‘Neither said they, Where is the LORD that brought us up out of the land of Egypt?’ The reasoning continues. This should be a source of wonder to them: that God had intervened in the history of their nation so markedly.
When the blessing subsides and people are no longer being converted – let’s assume this has happened – and the churches became dry and cold and lacking blessing; the trouble is, says Jeremiah, the people don't say, ‘Where is the blessing that we used to know when souls were saved and the Spirit of God moved in our services, and there was great power? Where is it gone? What have we done to forfeit it? We want to go back to that.’ No, nowadays they say, ‘We need to borrow more music from the world. We need more bands and groups. We need more gimmicks, more innovations, more inventions of our own one.’ That is a parallel with the children of Israel. They said to themselves, ‘The heavens are closed, there is no rain, the crops are not growing’, and instead of saying, ‘Oh, but it used to be so different; the Lord used to bless this land, they said, ‘What we need is the gods of the nations around us. We need idols and charms and things like that.’ But we are doing the same today in so many of the churches.
We do it in our individual lives also. You feel low, but instead of asking, ‘Where is the Lord? I used to have such assurance. I used to have such blessing in my witness. I used to be at peace and know inner happiness. Instead of saying, I must go back to that, we say, ‘Turn on the television. Divert into something completely secular. Put on the music.
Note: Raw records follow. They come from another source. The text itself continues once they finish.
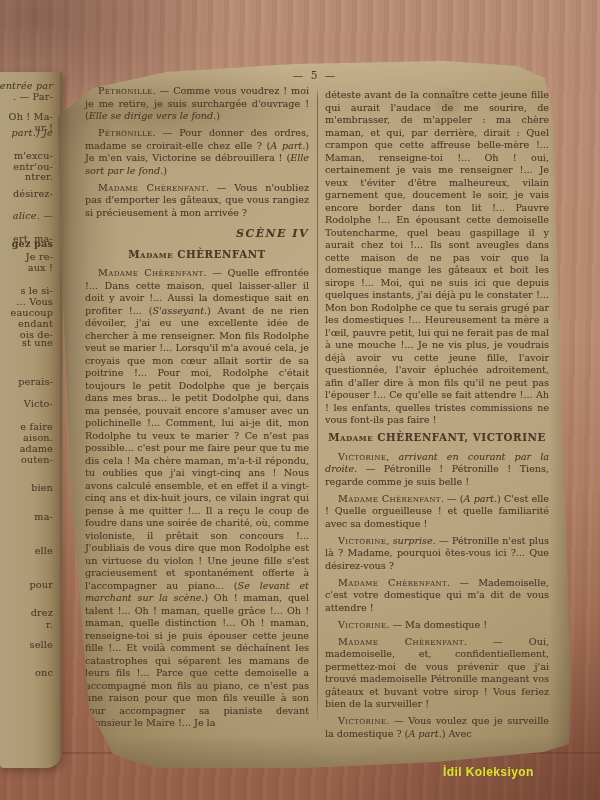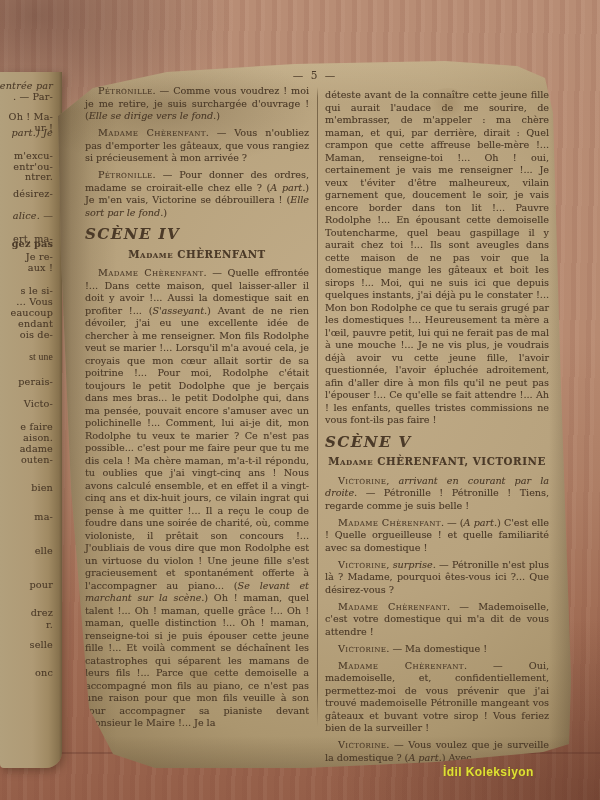--- a/index.html
+++ b/index.html
@@ -57,21 +57,21 @@
     text-shadow:.2px .2px 0 rgba(74,56,41,.32);
   }
   .col{width:224px;}
   .col.right{padding-top:4px;}
   .divider{width:1px;margin:2px 7px 0 8px;align-self:stretch;max-height:640px;
     background:linear-gradient(180deg,transparent 0,rgba(70,52,30,.55) 10px,rgba(70,52,30,.55) 94%,transparent);}
   .para{margin:0 0 4.5px;text-indent:13px;}
   .para.cont{text-indent:0;}
   .sc{font-variant:small-caps;letter-spacing:.4px;}
   .it{font-style:italic;}
-  .scene{text-align:left;font-style:italic;font-weight:700;font-size:15px;
+  .scene{text-align:right;font-style:italic;font-weight:700;font-size:11px;
     letter-spacing:1.5px;margin:9px 0 7px;}
   .cast{text-align:center;font-variant:small-caps;font-weight:700;font-size:10.2px;
     letter-spacing:.6px;margin:0 0 7px;}
   .watermark{
     position:absolute;left:443px;top:765px;
     font-family:"Liberation Sans", sans-serif;font-weight:600;font-size:12px;
     color:#dfe133;letter-spacing:.4px;text-shadow:0 0 2px rgba(100,100,0,.45);
     white-space:nowrap;
   }
 </style>
@@ -96,21 +96,21 @@
       <span class="frag it" style="top: 138px;">alice. —</span>
       <span class="frag" style="top: 166px; font-weight: bold;">gez pas</span>
       <span class="frag" style="top: 161px;">ert, ma-</span>
       <span class="frag" style="top: 179px;">Je re-</span>
       <span class="frag" style="top: 190px;">aux !</span>
       <span class="frag" style="top: 213px;">s le si-</span>
       <span class="frag" style="top: 224px;">... Vous</span>
       <span class="frag" style="top: 235px;">eaucoup</span>
       <span class="frag" style="top: 246px;">endant</span>
       <span class="frag" style="top: 257px;">ois de-</span>
-      <span class="frag" style="top: 279px; font-family: Liberation Serif, serif;">st une</span>
+      <span class="frag" style="top: 265px;">st une</span>
       <span class="frag" style="top: 304px;">perais-</span>
       <span class="frag" style="top: 326px;">Victo-</span>
       <span class="frag" style="top: 349px;">e faire</span>
       <span class="frag" style="top: 360px;">aison.</span>
       <span class="frag" style="top: 371px;">adame</span>
       <span class="frag" style="top: 382px;">outen-</span>
       <span class="frag" style="top: 410px;">bien</span>
       <span class="frag" style="top: 439px;">ma-</span>
       <span class="frag" style="top: 473px;">elle</span>
       <span class="frag" style="top: 507px;">pour</span>
@@ -119,30 +119,29 @@
       <span class="frag" style="top: 567px;">selle</span>
       <span class="frag" style="top: 595px;">onc</span>
     </div>
 </div>
 
 <div class="page">
   <div class="pagenum">— 5 —</div>
   <div class="textblock">
     <div class="col left">
         <p class="para"><span class="sc">Pétronille</span>. — Comme vous voudrez ! moi je me retire, je suis surchargée d'ouvrage ! (<span class="it">Elle se dirige vers le fond.</span>)</p>
+        <p class="para"><span class="sc">Pétronille</span>. — Pour donner des ordres, madame se croirait-elle chez elle ? (<span class="it">A part.</span>) Je m'en vais, Victorine se débrouillera ! (<span class="it">Elle sort par le fond.</span>)</p>
         <p class="para"><span class="sc">Madame Chèrenfant</span>. — Vous n'oubliez pas d'emporter les gâteaux, que vous rangiez si précieusement à mon arrivée ?</p>
-        <p class="para"><span class="sc">Pétronille</span>. — Pour donner des ordres, madame se croirait-elle chez elle ? (<span class="it">A part.</span>) Je m'en vais, Victorine se débrouillera ! (<span class="it">Elle sort par le fond.</span>)</p>
         <div class="scene">SCÈNE IV</div>
         <div class="cast">Madame CHÈRENFANT</div>
         <p class="para"><span class="sc">Madame Chèrenfant</span>. — Quelle effrontée !... Dans cette maison, quel laisser-aller il doit y avoir !... Aussi la domestique sait en profiter !... (<span class="it">S'asseyant.</span>) Avant de ne rien dévoiler, j'ai eu une excellente idée de chercher à me renseigner. Mon fils Rodolphe veut se marier !... Lorsqu'il m'a avoué cela, je croyais que mon cœur allait sortir de sa poitrine !... Pour moi, Rodolphe c'était toujours le petit Dodolphe que je berçais dans mes bras... le petit Dodolphe qui, dans ma pensée, pouvait encore s'amuser avec un polichinelle !... Comment, lui ai-je dit, mon Rodolphe tu veux te marier ? Ce n'est pas possible... c'est pour me faire peur que tu me dis cela ! Ma chère maman, m'a-t-il répondu, tu oublies que j'ai vingt-cinq ans ! Nous avons calculé ensemble, et en effet il a vingt-cinq ans et dix-huit jours, ce vilain ingrat qui pense à me quitter !... Il a reçu le coup de foudre dans une soirée de charité, où, comme violoniste, il prêtait son concours !... J'oubliais de vous dire que mon Rodolphe est un virtuose du violon ! Une jeune fille s'est gracieusement et spontanément offerte à l'accompagner au piano... (<span class="it">Se levant et marchant sur la scène.</span>) Oh ! maman, quel talent !... Oh ! maman, quelle grâce !... Oh ! maman, quelle distinction !... Oh ! maman, renseigne-toi si je puis épouser cette jeune fille !... Et voilà comment se déchaînent les catastrophes qui séparent les mamans de leurs fils !... Parce que cette demoiselle a accompagné mon fils au piano, ce n'est pas une raison pour que mon fils veuille à son tour accompagner sa pianiste devant Monsieur le Maire !... Je la</p>
       </div>
     <div class="divider"></div>
     <div class="col right">
         <p class="para cont">déteste avant de la connaître cette jeune fille qui aurait l'audace de me sourire, de m'embrasser, de m'appeler : ma chère maman, et qui, par derrière, dirait : Quel crampon que cette affreuse belle-mère !... Maman, renseigne-toi !... Oh ! oui, certainement je vais me renseigner !... Je veux t'éviter d'être malheureux, vilain garnement que, doucement le soir, je vais encore border dans ton lit !... Pauvre Rodolphe !... En épousant cette demoiselle Toutencharme, quel beau gaspillage il y aurait chez toi !... Ils sont aveugles dans cette maison de ne pas voir que la domestique mange les gâteaux et boit les sirops !... Moi, qui ne suis ici que depuis quelques instants, j'ai déjà pu le constater !... Mon bon Rodolphe ce que tu serais grugé par les domestiques !... Heureusement ta mère a l'œil, pauvre petit, lui qui ne ferait pas de mal à une mouche !... Je ne vis plus, je voudrais déjà avoir vu cette jeune fille, l'avoir questionnée, l'avoir épluchée adroitement, afin d'aller dire à mon fils qu'il ne peut pas l'épouser !... Ce qu'elle se fait attendre !... Ah ! les enfants, quelles tristes commissions ne vous font-ils pas faire !</p>
-        <div class="scene">SCÈNE V</div>
         <div class="cast">Madame CHÈRENFANT, VICTORINE</div>
         <p class="para"><span class="sc">Victorine</span>, <span class="it">arrivant en courant par la droite.</span> — Pétronille ! Pétronille ! Tiens, regarde comme je suis belle !</p>
         <p class="para"><span class="sc">Madame Chèrenfant</span>. — (<span class="it">A part.</span>) C'est elle ! Quelle orgueilleuse ! et quelle familiarité avec sa domestique !</p>
         <p class="para"><span class="sc">Victorine</span>, <span class="it">surprise.</span> — Pétronille n'est plus là ? Madame, pourquoi êtes-vous ici ?... Que désirez-vous ?</p>
         <p class="para"><span class="sc">Madame Chèrenfant</span>. — Mademoiselle, c'est votre domestique qui m'a dit de vous attendre !</p>
         <p class="para"><span class="sc">Victorine</span>. — Ma domestique !</p>
         <p class="para"><span class="sc">Madame Chèrenfant</span>. — Oui, mademoiselle, et, confidentiellement, permettez-moi de vous prévenir que j'ai trouvé mademoiselle Pétronille mangeant vos gâteaux et buvant votre sirop ! Vous feriez bien de la surveiller !</p>
         <p class="para"><span class="sc">Victorine</span>. — Vous voulez que je surveille la domestique ? (<span class="it">A part.</span>) Avec</p>
       </div>
   </div>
Have the rhythm blaring into my earphones.’ We apply the reasoning of Jeremiah to ourselves: ‘Let us to go back to where we were, not try to replace the blessing of God with other things.’
Applying this to the unconverted, ‘No one asks the obvious questions: How did I get here? Do I have a Creator? Is there a purpose in life? Where is the Lord who has bought the human race into being? Why would he go to so much trouble to create man, and then abandon him to destruction and death?’ No, we spend all our energies these days on the theory of evolution. We look for an entirely naturalistic explanation for everything, one that avoids us needing to give any credit to God, or acknowledging his authority over us, or any debt we have to him. We leap at this sort of explanation. That is an act of worship. Every time an atheist takes to the platform to propound against God, evolutionary theory, that is an act of worship; that is an act of gross idolatry, so insulting to God, seeking after non-God explanations for everything.